That's why any boolean expression involving a NULL is NULL.

'unknown' when compared to anything else just gives 'unknown'.
It means: "I can't tell whether the two expressions are the same, because
I don't know the value of one of them."
Note that that's different from "I know they're different".
They _could_ be equal, we just don't know.

'unknown' compared to 'unknown' gives of course 'unknown', since it's
just a special case of the above. Not knowing the value of both the
expressions doesn't help much. The answer can never be 'I know they
are the same.' Not knowing one is enough to say you don't know the
result of the comparison.

I can hardly imagine why you may want to select all rows that you
are certain have equal values, plus others that have potentially
different values because they are both unknown.
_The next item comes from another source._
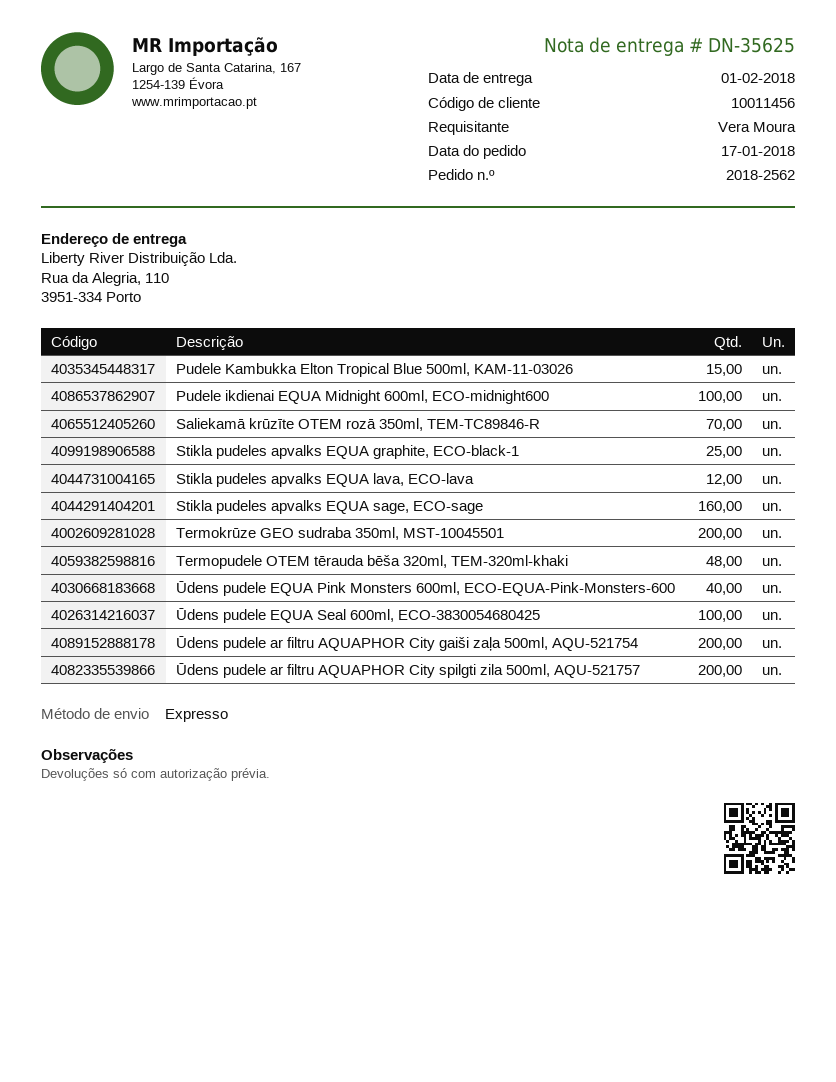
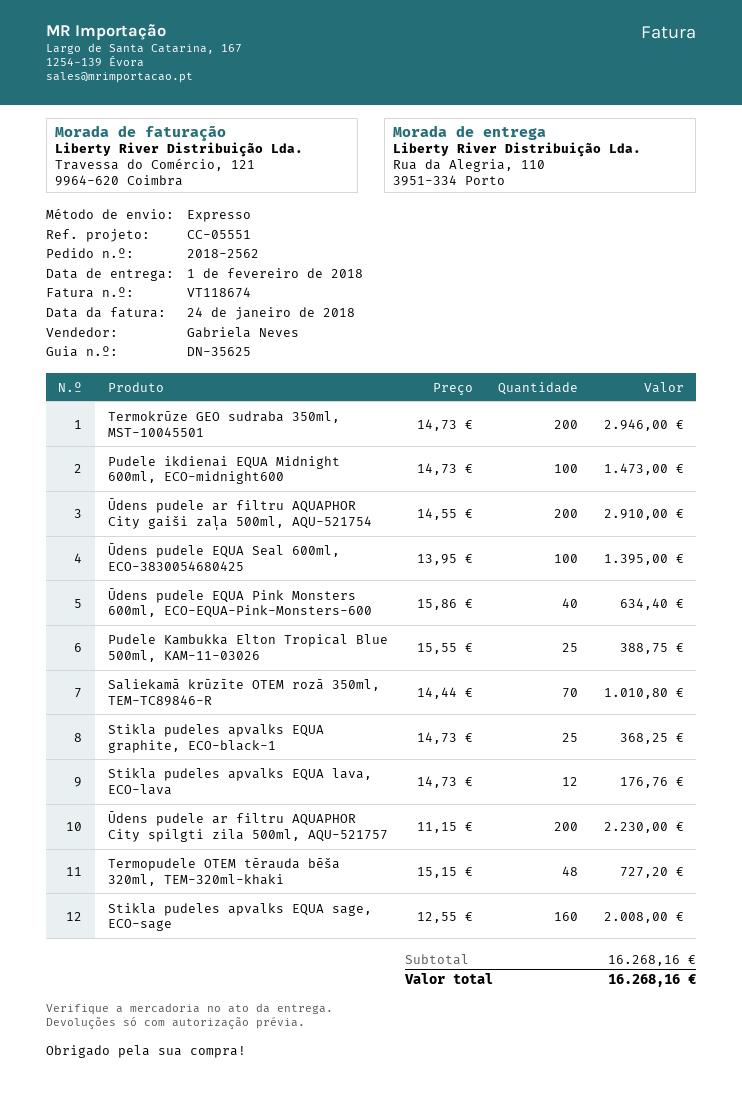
Pudele Kambukka Elton Tropical Blue 500ml, KAM-11-03026: 15 -> 25

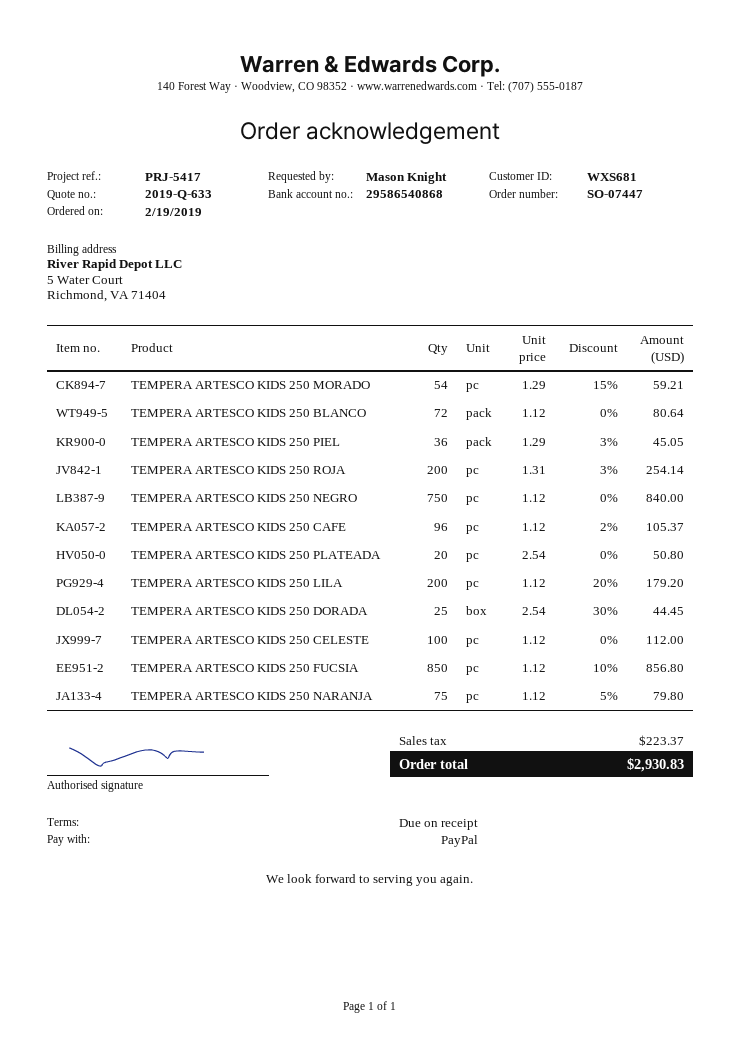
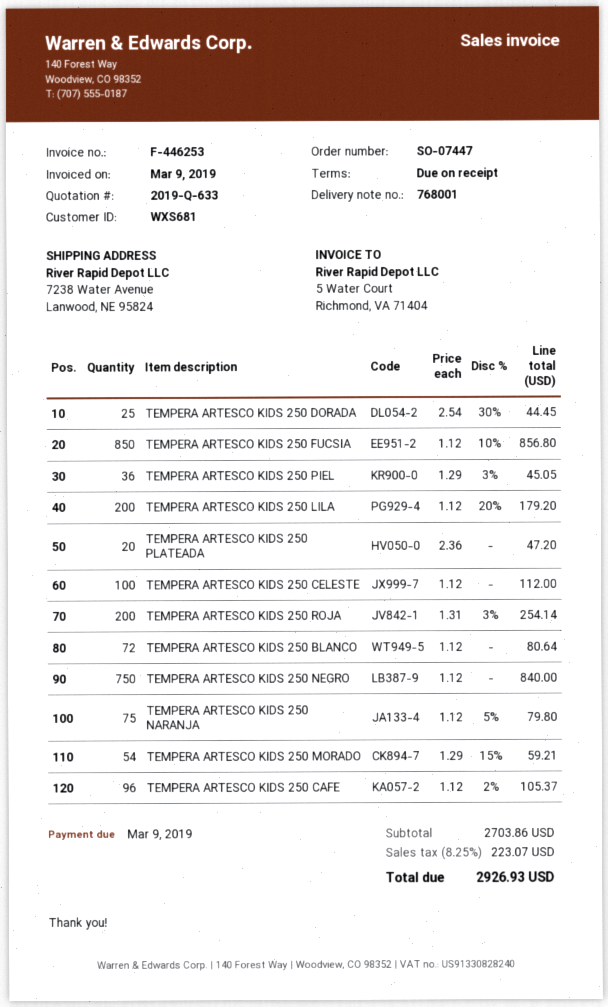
TEMPERA ARTESCO KIDS 250 PLATEADA: 20 x 2.54 = 50.80 -> 20 x 2.36 = 47.20
tax: 223.37 -> 223.07
total: 2930.83 -> 2926.93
It smells like a
design problem.


BTW,

   coalesce(a,0) = coalesce(b,0)

is wrong, since it assumes 0 is a special value, never used in the
table. If so, it's better use it from the start instead of NULL for
those special rows. That espression is true for the following rows:
  a | b
---+---
  1 | 1
  2 | 2
    |
  0 |
    | 0

the last two rows are wrongly selected.


   coalesce(a = b, a is null and b is null)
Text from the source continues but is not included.